El amor por los árboles ha formado parte ineludible de nuestra actuación como seres humanos, en especial cuando nuestros padres, transeúntes comprometidos a tiempo completo con la naturaleza, nos enseñaron que la alegría de cada día está sembrada en las plantas que cultivamos con dedicación y afecto. De hecho, el portal de mi casa en Monte Bello lo cobija un hermoso búcaro que enfrenta diariamente las inclemencias climáticas con fortaleza e hidalguía. Están dos apamates con sus flores púrpuras, elegantes azahares de la India, olorosos a jazmines y un estoico guayaconcito, venido feliz de las tierras falconianas.
No todo queda allí. Cuando se consolidó la urbanización, vecinos frenéticos por lo verde insistimos en que cada acera debía contar con muchos espacios para arbustos, toda una lucha sempiterna debido a que a las contratistas existentes les encanta el concreto. La defensa por la vegetación urbana no ha sido casual, sino que se basa en la pasión genuina por el ambiente y se fundamenta en el enfoque científico de saber que en Maracaibo deben existir 10 árboles por ciudadano para paliar las altas temperaturas imperantes para que nos refresquen felizmente en un patio maracucho, bajo frondosos mangos y nísperos en flor. Más afecto y devoción por las plantas, imposible y es un anhelo global que cada uno en el mundo cuente con un árbol florecido.

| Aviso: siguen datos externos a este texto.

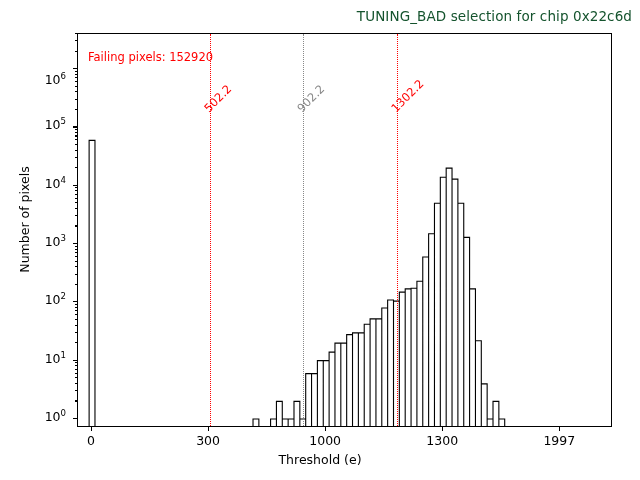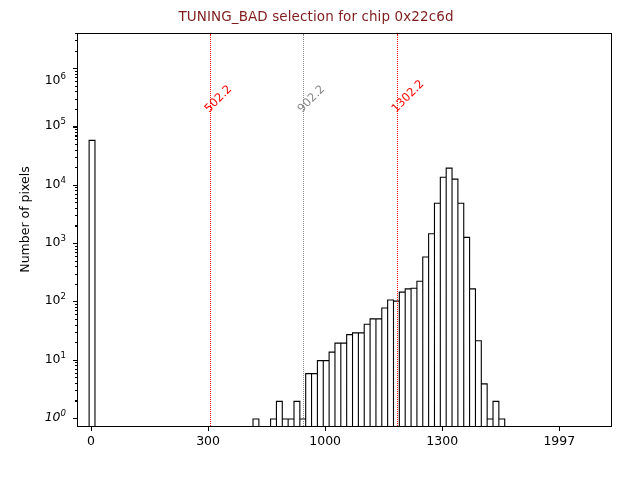"TUNING_BAD selection for chip 0x22c6d" #chart-title { color: #7f1d1d -> #14532d; text-align: center -> right }
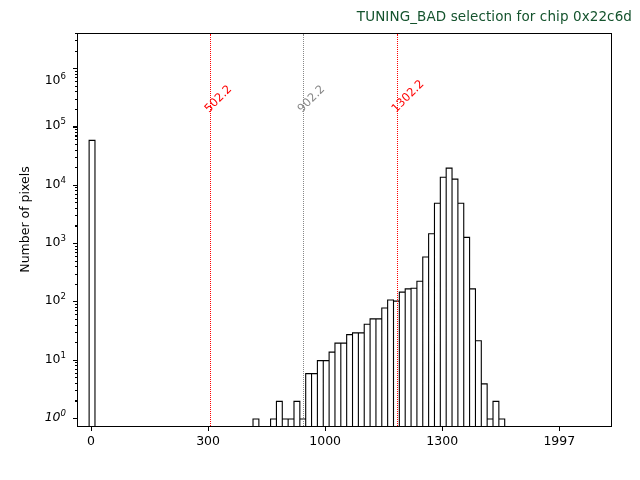"Failing pixels: 152920" div { html: none -> <div>Failing pixels: 152920</div> }
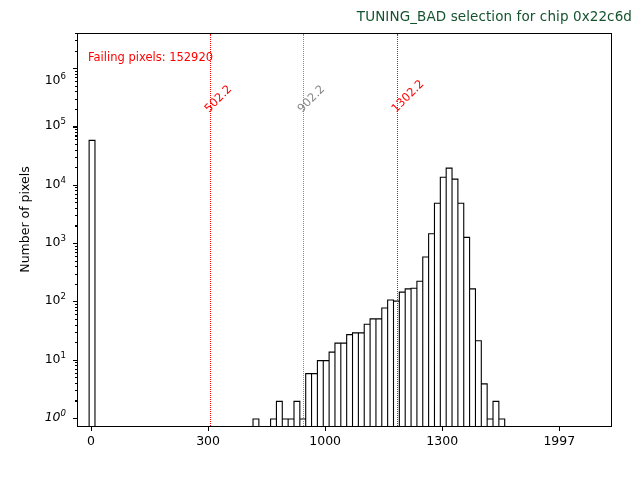"100" div.ytick-label { font-style: italic -> none }
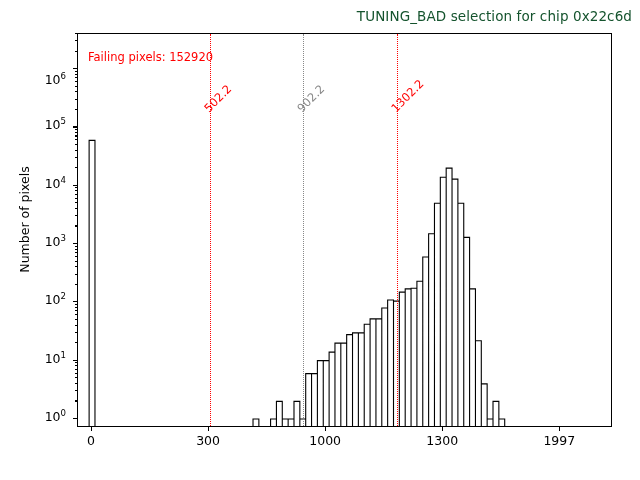"Threshold (e)" div { html: none -> <div>Threshold (e)</div> }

Amamos todas las matas: nim, laras, cujíes, jabillas, dividives, clavellinas, acacias, robles, chaguaramos y matapalos, que hacen de la vida una jornada poética y ese cariño desenfrenado nos hace estar conscientes de que en estos momentos críticos de manifestaciones y protestas, exigiendo una Venezuela mejor con seguridad social, comida, paz y trabajo, algunas comunidades desesperadas se han precipitado sobre la flora, socavando su esencia, utilizándola como barrera impenetrable en la construcción de barricadas, hecho desolador que cuestionamos, pero no satanizamos con juicios de terror, propios de individuos destemplados que en su angustioso trajinar ni siquiera han plantado una desértica tuna.
No estamos justificando conductas equivocadas. Es aquí justamente, donde comienza el desprestigio de una estructura social de dolor. La gente descubre que el miedo no puede cansar y que si en algún instante ha recurrido al corte de árboles, no es con violencia, ni ira, sino en actitud de plegaria, de una población con el rostro volcado hacia Dios, suplicando con devoción no más muertes, transformaciones sensatas, nuevas madrugadas libres y sustentables, donde jamás exista la necesidad de sacrificar un árbol para expresar la decadencia de un país llamado Venezuela.